Church Of St Gluvias is a Grade II* listed building in the Cornwall local planning authority area, England. First listed on 28 January 1949. A Medieval Church.

Church Of St Gluvias

WRENN ID
dreaming-alcove-autumn
Grade
II*
Local Planning Authority
Cornwall
Country
England
Date first listed
28 January 1949
Type
Church
Period
Medieval
Source
Historic England listing

Description

Church of St Gluvias, Penryn

Parish church comprising a 15th-century west tower, much of the remainder rebuilt and remodelled in 1883 by the architect Piers St Aubyn. The church is constructed in granite ashlar, coursed dressed granite and granite rubble with freestone dressings. The roofs are dry Delabole slate with crested ridge tiles. The tower is built in coursed local rubble with granite and freestone dressings.

The plan consists of a 15th-century west tower with a north-west stair turret, north wall, and the east ends of the north and south aisles, all surviving from the medieval period. The 1883 work added a new nave, chancel, south wall, a later south porch, and vestry extensions flanking the tower.

The Perpendicular three-stage embattled tower has angle buttresses and a stair turret at its north-west corner. A 15th-century pointed granite doorway is fitted with a 19th-century planked door and strap hinges. Above this is a 19th-century freestone three-light traceried window, with 15th-century two-light windows to the upper stage of the tower. String courses divide the stages.

The north wall is divided into six bays by buttresses, each bay containing 19th-century three-light traceried windows set into 15th-century openings. A 15th-century pointed arched moulded freestone doorway features a square hoodmould with carved stops and quatrefoils to the spandrels. Many inscriptions decorate this wall. A similar west window is present, alongside taller three-light projecting gabled windows at the east ends of the aisles flanking the projecting chancel with its large three-light east window.

The south wall contains a porch at the far left with a pointed doorway featuring quatrefoils to the spandrels. Five bays with windows similar to those of the west wall extend across the wall. Two buttresses and a round-headed priest's doorway are positioned between the right-hand windows.

The interior features 19th-century six-bay pointed-arched freestone arcades between the nave and aisles, with plastered or painted walls. The 19th-century wagon roofs include a choir and chancel roof incorporating 15th-century carved ribs from the former roof. The east wall of the north aisle contains two niches, each with an arcade of three pointed arches and a pair of round-arched niches, possibly a very early feature that was resited or evidence that this wall is part of a very early structure.

Other early fragments include a 15th-century piscina in the porch and a pointed-arched aumbry at the east end of the south aisle.
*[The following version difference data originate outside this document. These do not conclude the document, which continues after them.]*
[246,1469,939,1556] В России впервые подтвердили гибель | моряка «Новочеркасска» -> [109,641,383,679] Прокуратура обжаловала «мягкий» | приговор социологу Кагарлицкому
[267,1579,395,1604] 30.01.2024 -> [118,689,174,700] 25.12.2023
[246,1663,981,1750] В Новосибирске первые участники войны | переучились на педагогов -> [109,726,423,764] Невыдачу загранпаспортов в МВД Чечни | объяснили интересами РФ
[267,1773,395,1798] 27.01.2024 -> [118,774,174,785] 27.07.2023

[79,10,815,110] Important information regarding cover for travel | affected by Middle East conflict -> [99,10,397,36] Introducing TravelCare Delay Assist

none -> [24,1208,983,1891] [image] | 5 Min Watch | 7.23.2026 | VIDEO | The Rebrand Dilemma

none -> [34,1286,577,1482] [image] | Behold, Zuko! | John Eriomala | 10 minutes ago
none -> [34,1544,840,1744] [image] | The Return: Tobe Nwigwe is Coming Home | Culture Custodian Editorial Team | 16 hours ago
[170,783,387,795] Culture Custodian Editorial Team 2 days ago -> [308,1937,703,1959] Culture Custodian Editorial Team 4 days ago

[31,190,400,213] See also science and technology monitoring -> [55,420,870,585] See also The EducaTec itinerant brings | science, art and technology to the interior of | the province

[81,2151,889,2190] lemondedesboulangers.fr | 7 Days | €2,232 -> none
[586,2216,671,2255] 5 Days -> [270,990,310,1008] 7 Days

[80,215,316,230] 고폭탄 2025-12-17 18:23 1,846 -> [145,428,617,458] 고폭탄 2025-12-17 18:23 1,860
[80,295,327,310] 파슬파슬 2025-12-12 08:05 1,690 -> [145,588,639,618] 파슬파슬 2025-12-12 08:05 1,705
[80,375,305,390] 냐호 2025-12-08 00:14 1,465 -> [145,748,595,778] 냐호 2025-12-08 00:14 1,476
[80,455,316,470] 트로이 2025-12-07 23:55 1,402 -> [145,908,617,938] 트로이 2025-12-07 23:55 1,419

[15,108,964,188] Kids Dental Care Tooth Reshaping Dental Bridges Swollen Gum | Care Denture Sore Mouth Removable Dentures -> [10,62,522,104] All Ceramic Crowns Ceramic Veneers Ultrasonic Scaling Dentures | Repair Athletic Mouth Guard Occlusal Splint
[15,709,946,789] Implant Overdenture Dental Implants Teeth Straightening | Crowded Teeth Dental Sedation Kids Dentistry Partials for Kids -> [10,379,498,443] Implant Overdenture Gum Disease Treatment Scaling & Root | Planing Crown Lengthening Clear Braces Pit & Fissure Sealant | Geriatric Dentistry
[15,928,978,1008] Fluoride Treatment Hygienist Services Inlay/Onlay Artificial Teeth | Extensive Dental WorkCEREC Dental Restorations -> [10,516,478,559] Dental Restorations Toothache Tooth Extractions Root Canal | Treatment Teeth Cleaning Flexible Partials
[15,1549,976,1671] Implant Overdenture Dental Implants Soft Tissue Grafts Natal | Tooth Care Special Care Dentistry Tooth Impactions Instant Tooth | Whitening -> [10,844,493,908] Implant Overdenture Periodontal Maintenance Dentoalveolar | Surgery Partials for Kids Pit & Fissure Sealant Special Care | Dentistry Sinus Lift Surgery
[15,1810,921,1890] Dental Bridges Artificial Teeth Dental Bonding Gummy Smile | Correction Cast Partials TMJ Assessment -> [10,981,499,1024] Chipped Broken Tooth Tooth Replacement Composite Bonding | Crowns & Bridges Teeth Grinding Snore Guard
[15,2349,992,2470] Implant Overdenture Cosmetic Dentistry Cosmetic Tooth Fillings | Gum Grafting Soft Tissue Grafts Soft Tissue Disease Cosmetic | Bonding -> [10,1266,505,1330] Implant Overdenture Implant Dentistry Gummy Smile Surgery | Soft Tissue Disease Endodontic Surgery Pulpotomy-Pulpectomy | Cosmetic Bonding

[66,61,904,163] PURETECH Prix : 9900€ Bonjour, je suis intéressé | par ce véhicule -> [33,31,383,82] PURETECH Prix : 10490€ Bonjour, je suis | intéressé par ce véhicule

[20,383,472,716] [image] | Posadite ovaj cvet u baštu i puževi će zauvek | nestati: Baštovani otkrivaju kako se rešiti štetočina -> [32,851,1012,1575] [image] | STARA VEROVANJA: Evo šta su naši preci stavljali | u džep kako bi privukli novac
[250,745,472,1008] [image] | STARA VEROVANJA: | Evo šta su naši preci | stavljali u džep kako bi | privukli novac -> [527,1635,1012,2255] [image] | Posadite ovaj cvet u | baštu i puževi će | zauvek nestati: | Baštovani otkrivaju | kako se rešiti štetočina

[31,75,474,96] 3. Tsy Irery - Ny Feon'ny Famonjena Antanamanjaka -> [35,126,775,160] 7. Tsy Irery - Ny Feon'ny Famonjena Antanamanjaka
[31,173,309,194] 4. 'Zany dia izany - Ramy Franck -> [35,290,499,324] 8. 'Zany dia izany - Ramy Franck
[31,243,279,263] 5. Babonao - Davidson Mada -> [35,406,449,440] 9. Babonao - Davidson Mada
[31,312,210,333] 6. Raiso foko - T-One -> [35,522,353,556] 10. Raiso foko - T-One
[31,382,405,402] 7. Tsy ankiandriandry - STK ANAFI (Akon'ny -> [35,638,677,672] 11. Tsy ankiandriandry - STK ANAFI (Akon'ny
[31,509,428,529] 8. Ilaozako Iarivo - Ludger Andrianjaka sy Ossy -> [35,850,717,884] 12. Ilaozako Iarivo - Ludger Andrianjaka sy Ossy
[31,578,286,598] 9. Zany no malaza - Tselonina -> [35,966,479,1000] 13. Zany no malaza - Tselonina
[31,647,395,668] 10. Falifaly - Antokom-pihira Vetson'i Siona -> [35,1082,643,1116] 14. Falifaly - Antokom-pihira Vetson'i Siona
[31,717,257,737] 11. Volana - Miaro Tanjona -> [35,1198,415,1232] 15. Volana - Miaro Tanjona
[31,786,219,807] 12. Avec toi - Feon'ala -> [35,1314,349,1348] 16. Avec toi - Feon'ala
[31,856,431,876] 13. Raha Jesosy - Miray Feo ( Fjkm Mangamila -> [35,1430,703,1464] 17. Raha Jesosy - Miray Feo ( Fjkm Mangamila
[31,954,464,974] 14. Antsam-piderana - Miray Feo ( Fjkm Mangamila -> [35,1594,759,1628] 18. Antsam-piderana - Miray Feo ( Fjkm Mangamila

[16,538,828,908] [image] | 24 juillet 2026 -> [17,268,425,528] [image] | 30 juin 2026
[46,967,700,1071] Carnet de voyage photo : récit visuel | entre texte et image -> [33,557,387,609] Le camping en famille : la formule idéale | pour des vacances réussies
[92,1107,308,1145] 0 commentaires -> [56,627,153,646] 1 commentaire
The 19th-century fittings include an octagonal freestone font with quatrefoils on a granite base; an octagonal oak pulpit on a moulded freestone base; an organ loft on four Tuscan columns at the west end of the south aisle; sedilia on three brackets in the chancel; pitch pine pews with shaped ends, one inscribed "This church restored AD 1882-3, Michael Jenkin Lavin, Mayor"; a floor of reset slate headstones; and a brass lectern with an eagle. Painted boards from 1841 record the bequests and benefactions of Richard Ludgie (1722-1733 and 1735), John Verran (1758), and Thomas Lukey (1612).

The church contains many fine quality monuments. A brass and slate monument to Thomas Killigrew from 1484 depicts his wife, missing brasses probably for sons, six daughters and shields. A large plaster and slate monument in four parts flanks and fills the jambs of the east window of the south aisle. The eastern part is framed by Ionic columns and surmounted by family crests; two on the right retain original scrolled brackets with cherubs. The panels commemorate members of the Pendarves family: Samuel Pendarves of Roscrow (died 1643), William (son of John and Bridget Pendarves), Grace (wife of Samuel, died 1662), Walter (son of John and Bridget, died 1663), William of Roscrow (died 1670), and Ann (his wife, died 1643).

On the south wall is a plaster aedicule with broken pediment and marble shelf on bracket with lion's head flanking a cherub, commemorating Samuel Ennys of Ennys (now Enys, St Gluvias) (1611-1697) and Elizabeth his wife, daughter of Samuel Pendarves of Roscrow (1618-1705). A marble and slate obelisk to Thomas Enys of Enys (died 1802, aged 30) is also located here.

The north wall contains a slate aedicule with a wigged bust and drapes between Corinthian columns to J Kempe (died 1711); a marble cartouche with skull at bottom to John Collier Clerk (died 1691, aged 3); and a similar cartouche to William Worth (died 1689, aged 55).

A large French mosaic reredos depicting saints serves as a memorial to Archbishop Philpotts. Memorial windows are present in the east window of the north aisle (to Lilian Mary Plaice and Frederick Dennis Bruce, Vicar 1915-1927), the east window of the chancel (to Louisa Philpotts, died 1871), and the east window of the south aisle.